Date of this Version



Published in Bulletin of the American Meteorological Society Volume 88, Issue 7 (July 2007). DOI:10.1175/BAMS-88-7-1015


Historic weather, climate, and ocean observations from as far back as the mid-1700s are being made easily available on the Internet for use in studying global climate variability and change and for helping to improve mitigation and response. The National Oceanic and Atmospheric Administration (NOAA) Climate Database Modernization Program (CDMP) began in 2000 with a major emphasis on imaging and keying worldwide climate and environmental records from the eighteenth through the twentieth centuries. This multimillion dollar program is an ongoing effort to process data from the United States and elsewhere, improve its access, and maintain a permanent data archive. The CDMP, now in its eighth year, is a product of the extraordinary efforts of both NOAA personnel and the private sector. Initiated by the U.S. Congress, the program is managed by NOAA’s National Climatic Data Center (NCDC). The keying, imaging, and database development needed for the CDMP projects have created new private-sector jobs in several economically challenged areas in West Virginia, Kentucky, and Maryland. An invaluable NCDC on-site contractor prepares much of the data for shipment and performs extensive quality control on returning data products.

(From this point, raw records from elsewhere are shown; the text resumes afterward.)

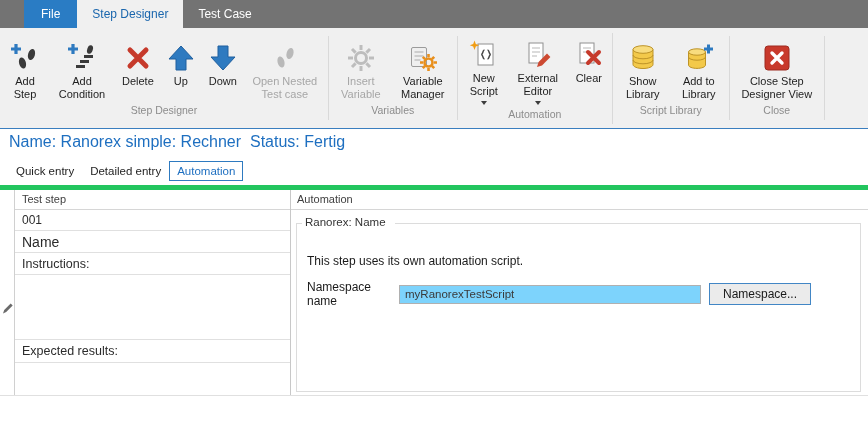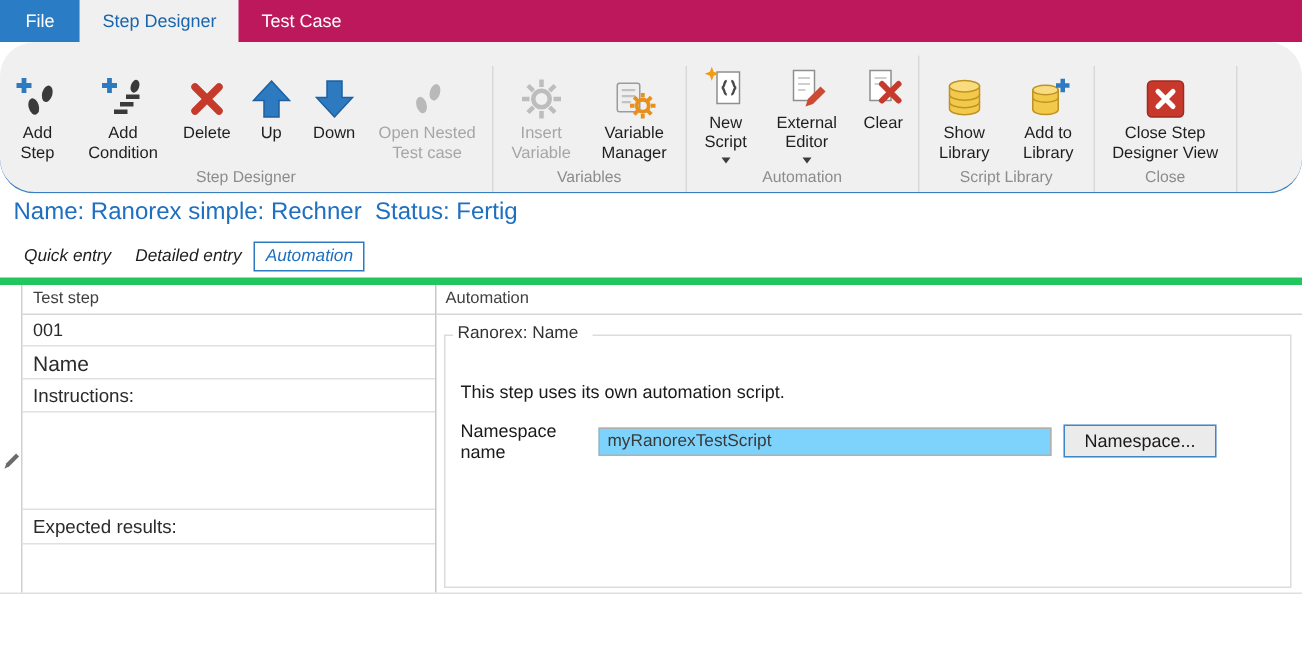"File" .titlebar { background: #be185d -> #737373; padding-left: none -> 24px }
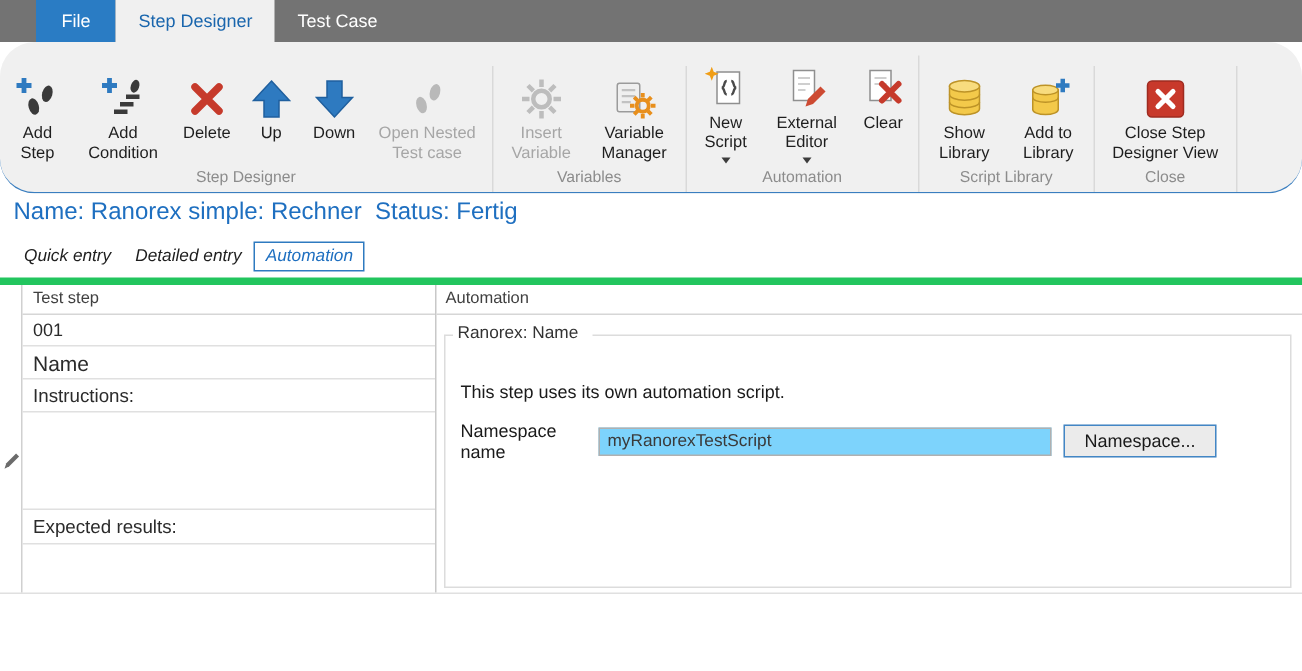"Add Step" .ribbon { align-items: flex-end -> center; border-radius: 23px -> none }
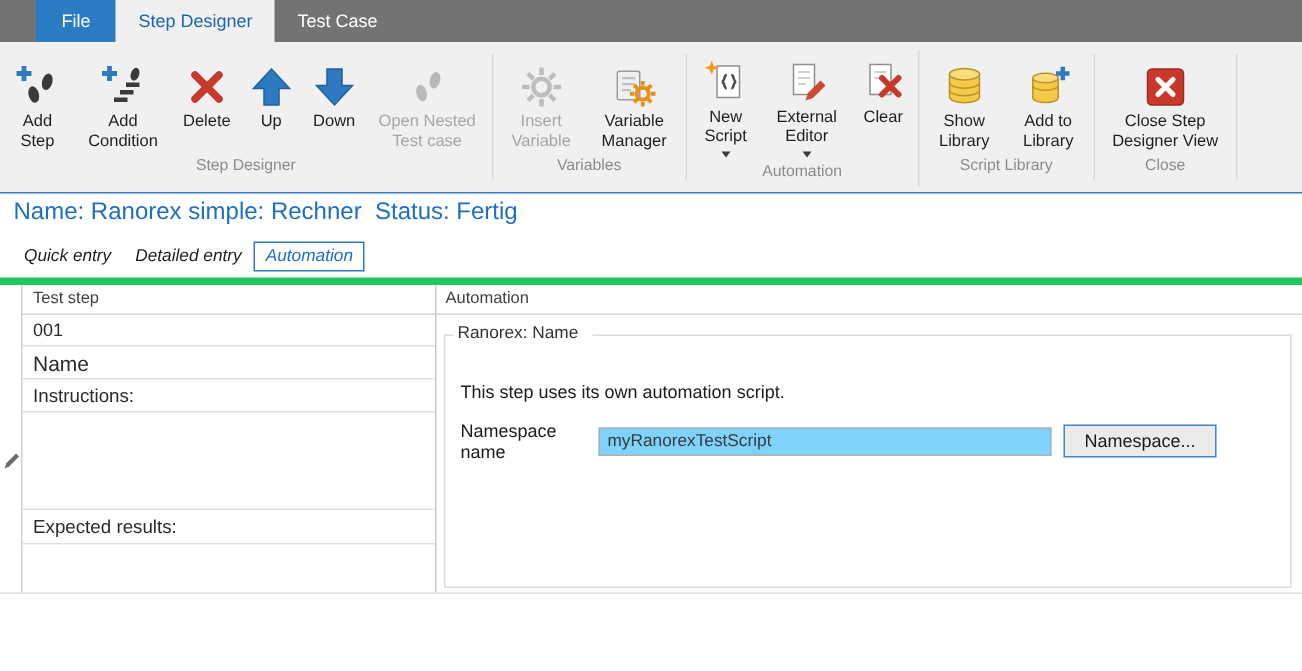"Quick entry" .vtab { font-style: italic -> none }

The CDMP acquires, digitizes, and provides access to the climate and environmental data held in various national and international archives. In earlier data rescue efforts of U.S. weather and climate records, the National Archives and Records Administration (NARA) microfilmed and catalogued their 1819–92 climatological records in 1952. These data were recorded using the many different formats existing at that time, including monthly and quarterly reports received by the U.S. surgeon general from 1819 to 1859; monthly reports of volunteer observers for the Smithsonian Institution from 1849 to 1859; weekly and monthly reports of Signal Office and Weather Bureau stations from 1870 to 1892; and monthly reports from volunteer observers from the Signal Office and Weather Bureau from 1874 to 1892. All of these records have been scanned and are available as part of the CDMP, with image access available via the Internet. Selected records from this collection are being keyed and made available in digital format in various NCDC databases. CDMP supports NOAA’s core mission to archive, store, and manage environmental data and information under data stewardship for the United States.